Instructions for the task -
Word for word, restate the data that follows, omitting the images.
Record excerpts below:
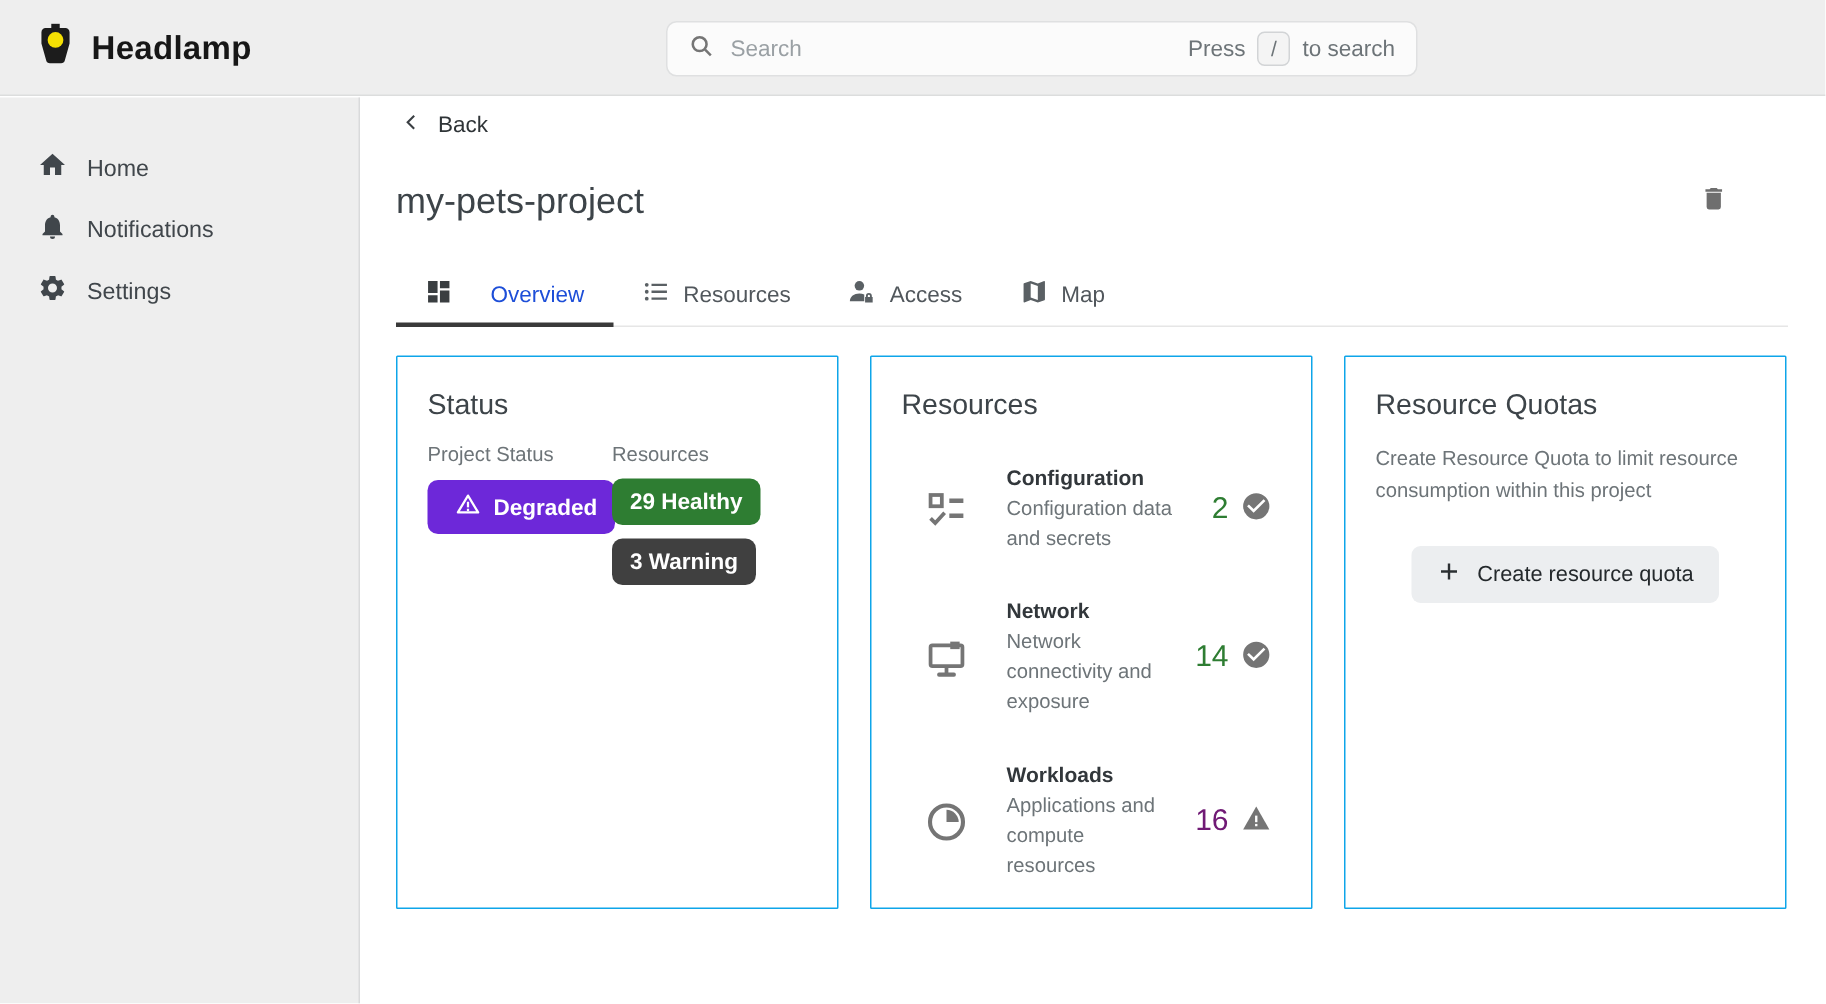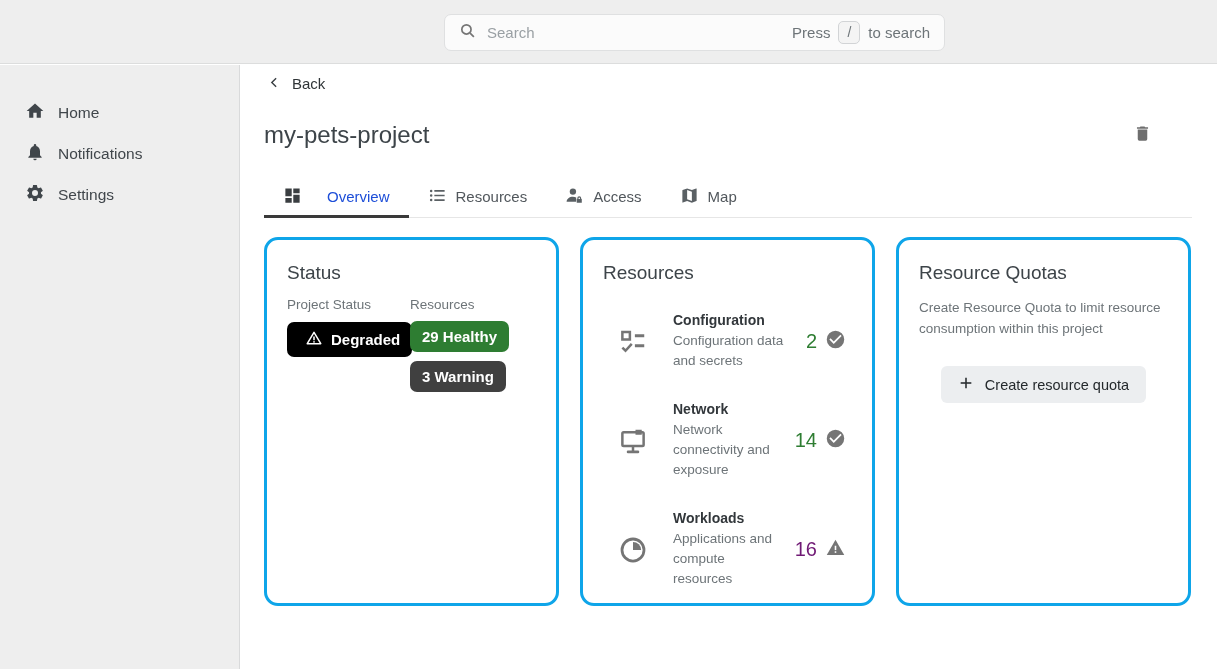--- a/index.html
+++ b/index.html
@@ -43,21 +43,21 @@
               border-bottom:1px solid #e6e6e6; display:flex; }
   .tab { position:relative; display:flex; align-items:center; gap:9px; padding:0 19px;
          font-size:15px; color:#51575c; cursor:pointer; }
   .tab svg { fill:#5a6064; }
   .tab.selected { color:#1d4ed8;gap:25px; }
   .tab.selected svg { fill:#3a3e41; }
   .tab.selected::after { content:""; position:absolute; left:0; right:0; bottom:-1px; height:3px;
                          background:#3a3a3a; }
 
   .cards { position:absolute; top:172px; left:24px; display:flex; gap:21px; }
-  .card { width:295px; height:369px; background:#fff; border:3px solid #0ea5e9; border-radius:14px;
+  .card { width:295px; height:369px; background:#fff; border:1px solid #0ea5e9; border-radius:1px;
           padding:20px; }
   .card-title { font-size:19px; font-weight:400; color:#3d4449; margin:2px 0 13px; }
 
   
   .status-cols { display:flex; }
   .status-col1 { width:123px; }
   .col-label { font-size:13.5px; color:#6d7478; margin-bottom:10px; }
   .badge { display:inline-flex; align-items:center; gap:8px; padding:7px 12px; border-radius:7px;
            color:#fff; font-weight:bold; font-size:15px; white-space:nowrap; }
   .badge-stack > div { margin-bottom:9px; }
@@ -77,20 +77,30 @@
   .quota-btn { display:inline-flex; align-items:center; gap:11px; background:#eceef0;
                border:none; border-radius:6px; padding:9px 17px; font-size:14.5px; color:#24292c;
                font-family:"Liberation Sans", sans-serif; cursor:pointer; }
 </style>
 </head>
 <body>
 
 <div class="page">
 
   <div class="appbar">
+    <div class="brand">
+      <span>
+        <svg width="30" height="30" viewBox="0 0 32 32">
+          <path d="M13 2h6v4h-6z" fill="#1c1c1c"></path>
+          <path d="M9 5h14c1.7 0 3 1.3 3 3v8l-3.4 12c-.3 1.2-1.3 2-2.6 2h-8c-1.3 0-2.3-.8-2.6-2L6 16V8c0-1.7 1.3-3 3-3z" fill="#1c1c1c"></path>
+          <circle cx="16" cy="13.5" r="5.6" fill="#f5e003"></circle>
+        </svg>
+      </span>
+      <span class="brand-text">Headlamp</span>
+    </div>
 
     <div class="searchbar">
       <span>
         <svg width="17" height="17" viewBox="0 0 24 24" fill="none" stroke="#757575" stroke-width="2.4">
           <circle cx="10.5" cy="10.5" r="6.5"></circle>
             <line x1="15.6" y1="15.6" x2="21" y2="21"></line>
         </svg>
       </span>
       <span class="search-placeholder">Search</span>
       <span class="press-hint">
@@ -187,21 +197,21 @@
       </div>
     </div>
 
     <div class="cards">
 
       <div class="card">
         <div class="card-title">Status</div>
         <div class="status-cols">
           <div class="status-col1">
             <div class="col-label">Project Status</div>
-            <span class="badge" style="background-color: #000000; padding-left: 18px;">
+            <span class="badge" style="background-color: #6d28d9; padding-left: 18px;">
               <span>
                 <svg width="18" height="18" viewBox="0 0 24 24">
                   <path d="M12 4.5 21 19.5 H3 Z" fill="none" stroke="#fff" stroke-width="2" stroke-linejoin="round"></path>
                   <rect x="11" y="10" width="2" height="5" fill="#fff"></rect>
                   <rect x="11" y="16.2" width="2" height="2" fill="#fff"></rect>
                 </svg>
               </span>
               <span>Degraded</span>
             </span>
           </div>

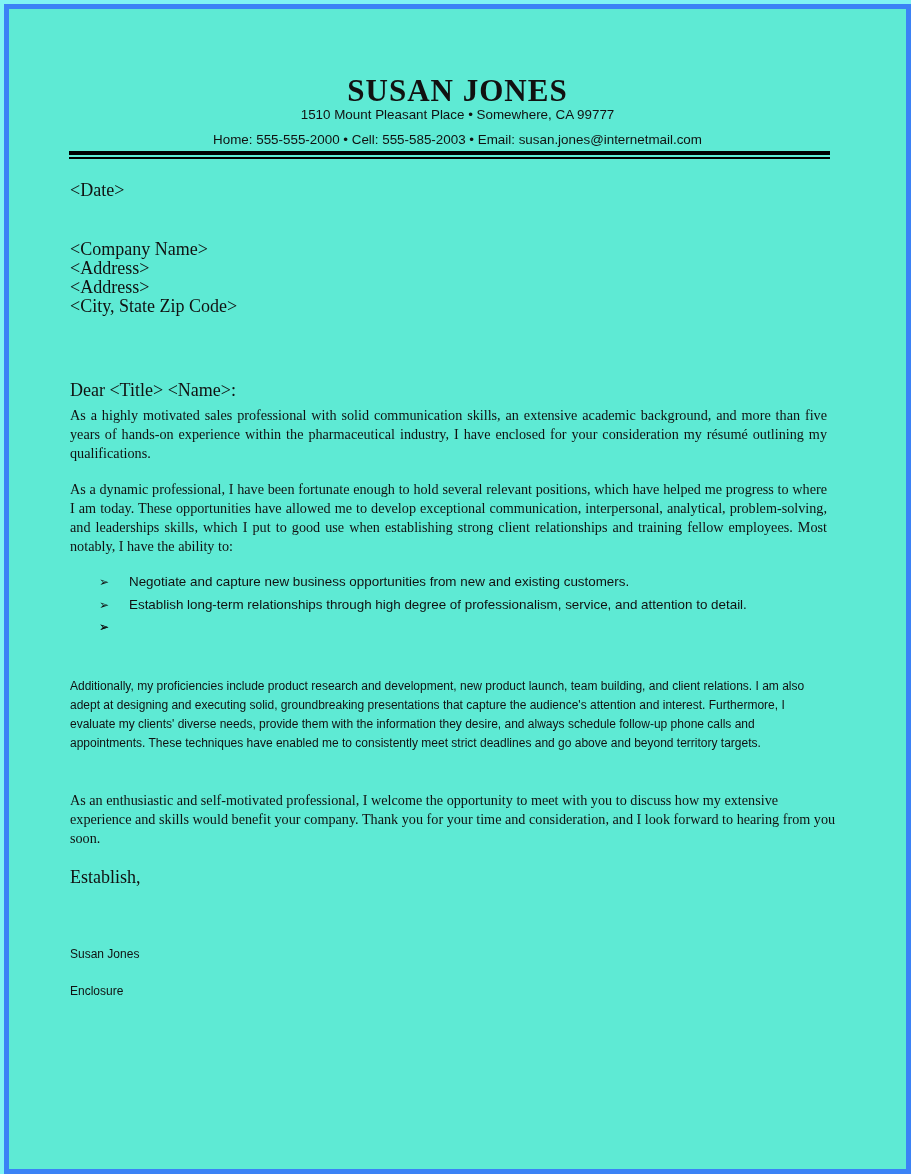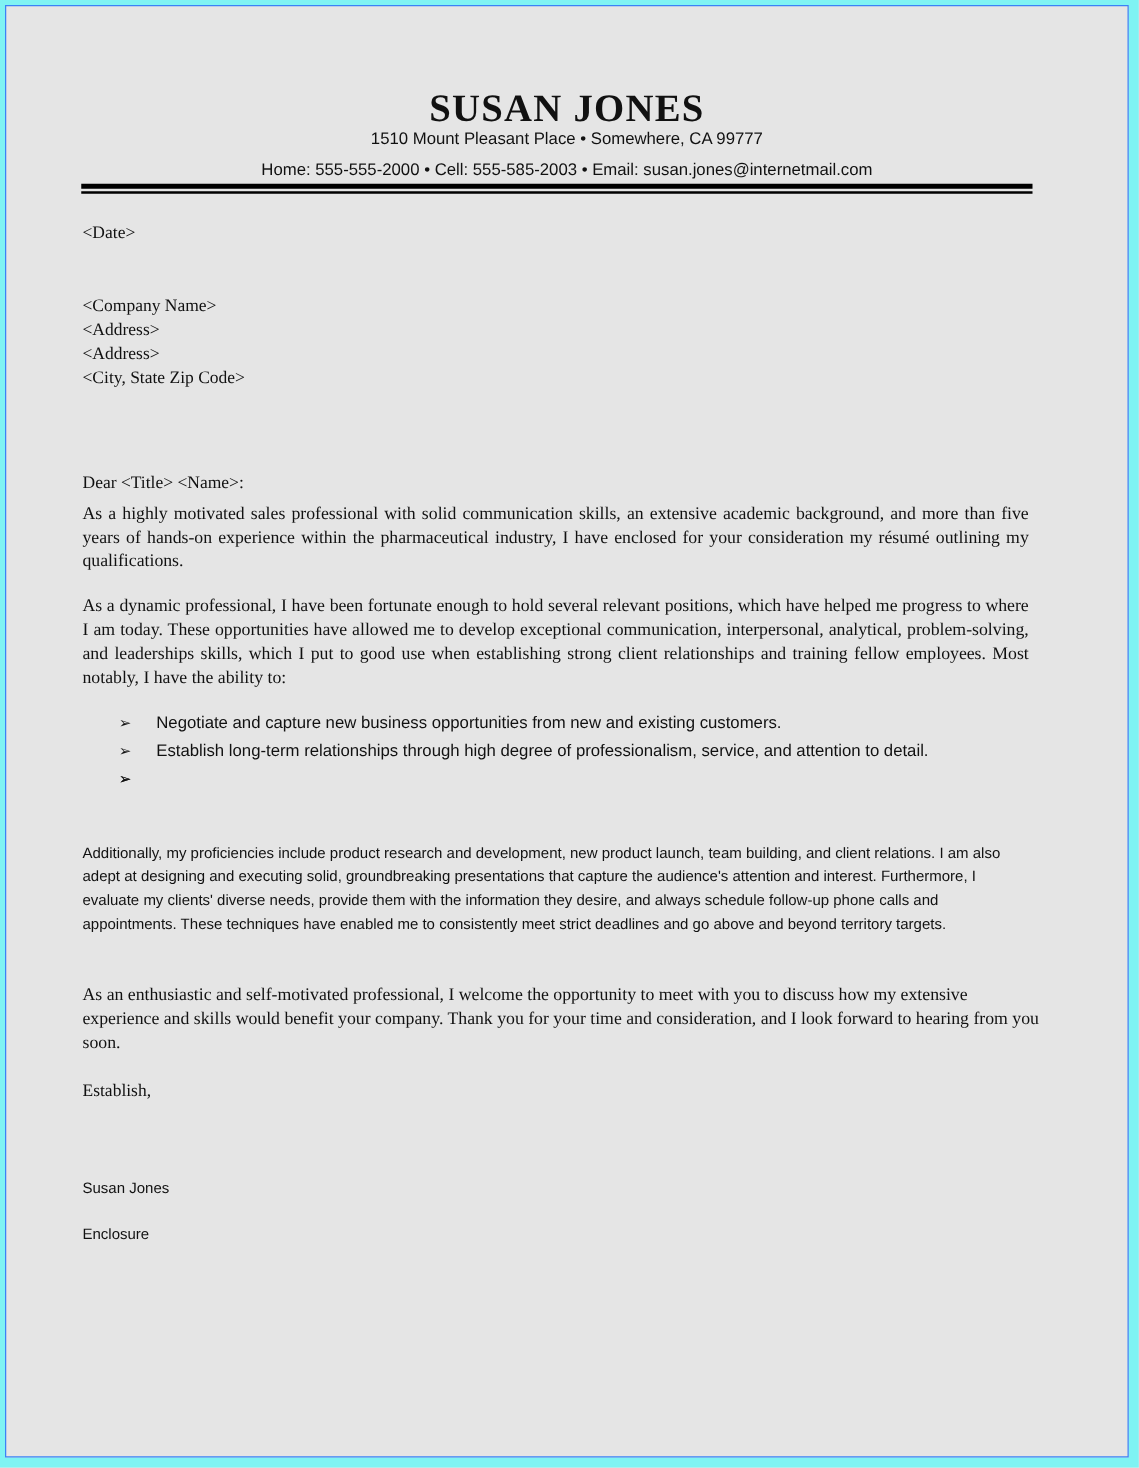--- a/index.html
+++ b/index.html
@@ -6,22 +6,22 @@
   body {
     width: 911px; height: 1174px;
     background: #7ff3f3;
     position: relative;
     overflow: hidden;
   }
   .page {
     position: absolute;
     left: 4px; top: 4px;
     width: 897px; height: 1160px;
-    background: #e5e5e5;
-    border: 1px solid #3b82f6;
+    background: #5eead4;
+    border: 5px solid #3b82f6;
     box-sizing: content-box;
   }
   .content {
     position: absolute;
     left: 0; top: 0; right: 0; bottom: 0;
     font-family: "Liberation Serif", serif;
     color: #111;
   }
   .name {
     position: absolute;
@@ -46,21 +46,21 @@
   .rule-thick {
     position: absolute; left: 60px; width: 761px; top: 142px;
     height: 4px; background: #000;
   }
   .rule-thin {
     position: absolute; left: 60px; width: 761px; top: 148px;
     height: 2px; background: #000;
   }
   .line {
     position: absolute; left: 61px;
-    font-size: 14px; line-height: 19px;
+    font-size: 18px; line-height: 19px;
     white-space: nowrap;
   }
   .para {
     position: absolute; left: 61px; width: 757px;
     font-size: 14.2px; line-height: 19px;
     text-align: justify;
   }
   .sans { font-family: "Liberation Sans", sans-serif; font-size: 12px; }
   .bullets {
     position: absolute; left: 90px; top: 562px;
End of Record excerpts.
Solution below -
--- a/index.html
+++ b/index.html
@@ -43,21 +43,21 @@
               border-bottom:1px solid #e6e6e6; display:flex; }
   .tab { position:relative; display:flex; align-items:center; gap:9px; padding:0 19px;
          font-size:15px; color:#51575c; cursor:pointer; }
   .tab svg { fill:#5a6064; }
   .tab.selected { color:#1d4ed8;gap:25px; }
   .tab.selected svg { fill:#3a3e41; }
   .tab.selected::after { content:""; position:absolute; left:0; right:0; bottom:-1px; height:3px;
                          background:#3a3a3a; }
 
   .cards { position:absolute; top:172px; left:24px; display:flex; gap:21px; }
-  .card { width:295px; height:369px; background:#fff; border:3px solid #0ea5e9; border-radius:14px;
+  .card { width:295px; height:369px; background:#fff; border:1px solid #0ea5e9; border-radius:1px;
           padding:20px; }
   .card-title { font-size:19px; font-weight:400; color:#3d4449; margin:2px 0 13px; }
 
   
   .status-cols { display:flex; }
   .status-col1 { width:123px; }
   .col-label { font-size:13.5px; color:#6d7478; margin-bottom:10px; }
   .badge { display:inline-flex; align-items:center; gap:8px; padding:7px 12px; border-radius:7px;
            color:#fff; font-weight:bold; font-size:15px; white-space:nowrap; }
   .badge-stack > div { margin-bottom:9px; }
@@ -77,20 +77,30 @@
   .quota-btn { display:inline-flex; align-items:center; gap:11px; background:#eceef0;
                border:none; border-radius:6px; padding:9px 17px; font-size:14.5px; color:#24292c;
                font-family:"Liberation Sans", sans-serif; cursor:pointer; }
 </style>
 </head>
 <body>
 
 <div class="page">
 
   <div class="appbar">
+    <div class="brand">
+      <span>
+        <svg width="30" height="30" viewBox="0 0 32 32">
+          <path d="M13 2h6v4h-6z" fill="#1c1c1c"></path>
+          <path d="M9 5h14c1.7 0 3 1.3 3 3v8l-3.4 12c-.3 1.2-1.3 2-2.6 2h-8c-1.3 0-2.3-.8-2.6-2L6 16V8c0-1.7 1.3-3 3-3z" fill="#1c1c1c"></path>
+          <circle cx="16" cy="13.5" r="5.6" fill="#f5e003"></circle>
+        </svg>
+      </span>
+      <span class="brand-text">Headlamp</span>
+    </div>
 
     <div class="searchbar">
       <span>
         <svg width="17" height="17" viewBox="0 0 24 24" fill="none" stroke="#757575" stroke-width="2.4">
           <circle cx="10.5" cy="10.5" r="6.5"></circle>
             <line x1="15.6" y1="15.6" x2="21" y2="21"></line>
         </svg>
       </span>
       <span class="search-placeholder">Search</span>
       <span class="press-hint">
@@ -187,21 +197,21 @@
       </div>
     </div>
 
     <div class="cards">
 
       <div class="card">
         <div class="card-title">Status</div>
         <div class="status-cols">
           <div class="status-col1">
             <div class="col-label">Project Status</div>
-            <span class="badge" style="background-color: #000000; padding-left: 18px;">
+            <span class="badge" style="background-color: #6d28d9; padding-left: 18px;">
               <span>
                 <svg width="18" height="18" viewBox="0 0 24 24">
                   <path d="M12 4.5 21 19.5 H3 Z" fill="none" stroke="#fff" stroke-width="2" stroke-linejoin="round"></path>
                   <rect x="11" y="10" width="2" height="5" fill="#fff"></rect>
                   <rect x="11" y="16.2" width="2" height="2" fill="#fff"></rect>
                 </svg>
               </span>
               <span>Degraded</span>
             </span>
           </div>

--- a/index.html
+++ b/index.html
@@ -6,22 +6,22 @@
   body {
     width: 911px; height: 1174px;
     background: #7ff3f3;
     position: relative;
     overflow: hidden;
   }
   .page {
     position: absolute;
     left: 4px; top: 4px;
     width: 897px; height: 1160px;
-    background: #e5e5e5;
-    border: 1px solid #3b82f6;
+    background: #5eead4;
+    border: 5px solid #3b82f6;
     box-sizing: content-box;
   }
   .content {
     position: absolute;
     left: 0; top: 0; right: 0; bottom: 0;
     font-family: "Liberation Serif", serif;
     color: #111;
   }
   .name {
     position: absolute;
@@ -46,21 +46,21 @@
   .rule-thick {
     position: absolute; left: 60px; width: 761px; top: 142px;
     height: 4px; background: #000;
   }
   .rule-thin {
     position: absolute; left: 60px; width: 761px; top: 148px;
     height: 2px; background: #000;
   }
   .line {
     position: absolute; left: 61px;
-    font-size: 14px; line-height: 19px;
+    font-size: 18px; line-height: 19px;
     white-space: nowrap;
   }
   .para {
     position: absolute; left: 61px; width: 757px;
     font-size: 14.2px; line-height: 19px;
     text-align: justify;
   }
   .sans { font-family: "Liberation Sans", sans-serif; font-size: 12px; }
   .bullets {
     position: absolute; left: 90px; top: 562px;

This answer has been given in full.